Food and music are important things, no?

When asking people to distill down their musical tastes there is the concept of Desert Island Discs.

Where food is concerned there is the concept of the last meal.  .   .

jeffrey-dahmer-serial-killer-21-638

which of course does not have to include Jeffrey Dahmer.

Not that I am planning to have a last meal in the near future but if I had to choose, I have long expressed a preference for pernil, a seasoned pork roast.  Blowhard Esq. wrote about pernil here.

What’s great about pernil is that it is resolutely against the idea that pork should be the other white meat.

Pork

Also not intended to refer to Jeffrey Dahmer.

No, pernil is not that.  It is full-flavored, fatty, rich and generously herbed and spiced.  Done right, with a Boston butt or shoulder, it is deservedly at the top of the Last Meal List.

Or maybe not.

The other day I was wandering in New York’s Chinatown–the part of it that used to be called Little Italy–and found myself in Di Palo’s.

DiPalo's exterior

At certain times of the day, Di Palo’s will sell you a slice or two of porchetta.

porch

Sorry, pernil, move over.

If pernil is a ten out of ten in terms of non-white meat porky goodness, porchetta is at least eleven, as close to a chunk of pig from a pig roast as you are going to get without having to roast the whole animal, and in some ways better.

The reason for this starts with the cut: a whole pork belly, the cut used in bacon.  You start with a chunk of pork belly before it is cut up.  You salt it overnight.  You add spices like garlic, rosemary, fennel and lemon zest to the meat side.  You score the skin.  You roll it up and secure with string.  You blast it on high heat for a bit, lower the heat for long-cooking and then blast it again at the end to crisp up the skin.  Bliss.

Whereas a pork butt is mostly meat, albeit heavily streaked with fat, pork belly is roughly equal parts skin, fat and meat.  The meat is meltingly tender and strongly flavored of the seasonings.  The fat just falls apart on you.  And the skin is crunchy and salty.

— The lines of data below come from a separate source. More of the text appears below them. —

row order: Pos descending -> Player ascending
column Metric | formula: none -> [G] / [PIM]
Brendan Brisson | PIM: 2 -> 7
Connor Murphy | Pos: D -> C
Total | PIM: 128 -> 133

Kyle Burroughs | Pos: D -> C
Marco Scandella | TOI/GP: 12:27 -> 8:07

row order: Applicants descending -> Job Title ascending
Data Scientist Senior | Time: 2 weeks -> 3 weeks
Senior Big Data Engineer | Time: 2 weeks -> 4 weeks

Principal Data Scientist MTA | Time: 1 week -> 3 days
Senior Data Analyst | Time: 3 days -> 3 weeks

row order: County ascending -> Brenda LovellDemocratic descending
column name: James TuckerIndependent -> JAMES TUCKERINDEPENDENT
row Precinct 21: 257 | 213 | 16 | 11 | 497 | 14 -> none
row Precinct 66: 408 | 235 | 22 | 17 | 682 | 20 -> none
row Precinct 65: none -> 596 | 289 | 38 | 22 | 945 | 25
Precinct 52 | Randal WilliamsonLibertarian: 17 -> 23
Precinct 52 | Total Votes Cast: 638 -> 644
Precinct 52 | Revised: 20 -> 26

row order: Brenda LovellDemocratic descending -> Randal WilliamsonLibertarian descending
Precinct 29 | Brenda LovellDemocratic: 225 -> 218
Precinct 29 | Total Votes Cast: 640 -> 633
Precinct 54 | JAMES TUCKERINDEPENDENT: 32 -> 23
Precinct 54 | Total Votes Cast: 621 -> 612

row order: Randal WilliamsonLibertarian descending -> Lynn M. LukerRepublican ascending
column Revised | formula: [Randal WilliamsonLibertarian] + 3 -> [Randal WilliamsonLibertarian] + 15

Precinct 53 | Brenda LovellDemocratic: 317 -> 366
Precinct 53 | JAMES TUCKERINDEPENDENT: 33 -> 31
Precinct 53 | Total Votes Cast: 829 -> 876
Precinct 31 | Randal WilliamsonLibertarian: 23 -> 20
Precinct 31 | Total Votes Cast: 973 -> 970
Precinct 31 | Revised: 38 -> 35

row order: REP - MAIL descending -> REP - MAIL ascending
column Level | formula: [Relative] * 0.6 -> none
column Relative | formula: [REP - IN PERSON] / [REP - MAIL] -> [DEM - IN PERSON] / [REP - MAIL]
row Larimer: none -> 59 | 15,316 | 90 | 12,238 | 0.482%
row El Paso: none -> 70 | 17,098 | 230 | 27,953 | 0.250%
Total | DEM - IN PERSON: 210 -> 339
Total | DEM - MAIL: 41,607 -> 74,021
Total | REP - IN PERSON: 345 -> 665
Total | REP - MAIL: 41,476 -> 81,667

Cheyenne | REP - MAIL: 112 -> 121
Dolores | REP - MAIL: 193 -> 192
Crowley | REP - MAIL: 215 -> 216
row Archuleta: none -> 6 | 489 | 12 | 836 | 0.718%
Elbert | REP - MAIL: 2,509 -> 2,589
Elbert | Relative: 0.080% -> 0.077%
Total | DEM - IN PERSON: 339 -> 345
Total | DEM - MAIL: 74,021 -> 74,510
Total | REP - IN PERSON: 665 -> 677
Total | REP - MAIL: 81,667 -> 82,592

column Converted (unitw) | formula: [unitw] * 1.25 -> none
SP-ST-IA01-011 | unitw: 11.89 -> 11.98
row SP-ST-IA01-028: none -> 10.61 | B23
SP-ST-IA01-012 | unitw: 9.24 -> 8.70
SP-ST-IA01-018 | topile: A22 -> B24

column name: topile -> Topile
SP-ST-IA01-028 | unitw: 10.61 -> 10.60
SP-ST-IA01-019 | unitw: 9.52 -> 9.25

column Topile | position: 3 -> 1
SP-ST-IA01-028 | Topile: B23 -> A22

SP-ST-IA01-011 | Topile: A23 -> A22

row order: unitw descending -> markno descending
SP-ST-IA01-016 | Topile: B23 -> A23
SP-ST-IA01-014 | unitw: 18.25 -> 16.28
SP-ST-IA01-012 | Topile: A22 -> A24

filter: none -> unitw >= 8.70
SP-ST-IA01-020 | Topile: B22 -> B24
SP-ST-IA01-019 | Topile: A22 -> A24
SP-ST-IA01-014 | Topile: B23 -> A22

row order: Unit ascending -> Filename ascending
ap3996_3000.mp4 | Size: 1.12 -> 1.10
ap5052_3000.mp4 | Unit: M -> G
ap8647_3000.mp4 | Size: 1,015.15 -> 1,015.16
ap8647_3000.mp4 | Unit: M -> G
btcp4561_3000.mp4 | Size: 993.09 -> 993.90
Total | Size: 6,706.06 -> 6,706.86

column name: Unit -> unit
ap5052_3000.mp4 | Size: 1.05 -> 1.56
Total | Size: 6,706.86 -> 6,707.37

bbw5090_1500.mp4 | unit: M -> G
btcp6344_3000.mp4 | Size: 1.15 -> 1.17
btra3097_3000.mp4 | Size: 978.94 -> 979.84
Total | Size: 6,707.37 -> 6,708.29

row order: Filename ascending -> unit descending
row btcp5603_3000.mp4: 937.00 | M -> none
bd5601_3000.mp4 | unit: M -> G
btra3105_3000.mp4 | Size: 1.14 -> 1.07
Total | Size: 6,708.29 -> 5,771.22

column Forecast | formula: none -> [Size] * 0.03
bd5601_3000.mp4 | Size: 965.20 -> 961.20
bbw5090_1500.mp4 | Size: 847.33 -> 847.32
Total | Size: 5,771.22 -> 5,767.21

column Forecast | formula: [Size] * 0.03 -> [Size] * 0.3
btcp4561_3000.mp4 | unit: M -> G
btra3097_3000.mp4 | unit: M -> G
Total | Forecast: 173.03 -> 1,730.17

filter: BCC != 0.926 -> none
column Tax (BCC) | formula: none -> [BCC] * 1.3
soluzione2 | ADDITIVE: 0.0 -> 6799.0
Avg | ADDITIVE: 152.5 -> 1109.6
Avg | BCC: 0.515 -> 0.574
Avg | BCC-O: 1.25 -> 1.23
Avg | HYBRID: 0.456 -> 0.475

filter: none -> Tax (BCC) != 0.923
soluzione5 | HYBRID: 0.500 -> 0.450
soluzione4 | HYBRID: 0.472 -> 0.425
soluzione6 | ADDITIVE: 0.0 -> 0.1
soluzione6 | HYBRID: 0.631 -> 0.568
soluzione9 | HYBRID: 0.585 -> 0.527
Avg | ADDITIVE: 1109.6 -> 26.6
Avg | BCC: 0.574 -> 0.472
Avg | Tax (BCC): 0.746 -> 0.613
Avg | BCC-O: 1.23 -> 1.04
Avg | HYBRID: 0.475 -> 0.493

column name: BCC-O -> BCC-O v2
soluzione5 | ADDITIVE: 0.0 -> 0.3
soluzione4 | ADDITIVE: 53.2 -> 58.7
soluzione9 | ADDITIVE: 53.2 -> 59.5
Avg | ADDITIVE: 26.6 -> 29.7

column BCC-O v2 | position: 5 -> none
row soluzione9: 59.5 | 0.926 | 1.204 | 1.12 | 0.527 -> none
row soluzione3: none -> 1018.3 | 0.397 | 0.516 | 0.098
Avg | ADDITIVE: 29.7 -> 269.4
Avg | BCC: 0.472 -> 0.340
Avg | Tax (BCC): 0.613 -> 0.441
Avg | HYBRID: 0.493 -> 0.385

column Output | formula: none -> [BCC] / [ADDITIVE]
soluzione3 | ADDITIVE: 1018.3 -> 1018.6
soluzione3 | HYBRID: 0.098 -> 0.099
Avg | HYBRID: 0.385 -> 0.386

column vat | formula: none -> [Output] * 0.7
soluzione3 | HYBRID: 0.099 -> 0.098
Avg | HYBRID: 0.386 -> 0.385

It is almost too much but not quite.

Actually it is too much but what of it?  I call it Paleo and I say the hell with anything short of it.

Within the week I found myself at an Asian market that does a good trade in pork bellies.  After some language problems describing to the butcher what I wanted I emerged with a nice solid chunk of pork belly, maybe four pounds.  A day or two after that I pulled this thing from the oven.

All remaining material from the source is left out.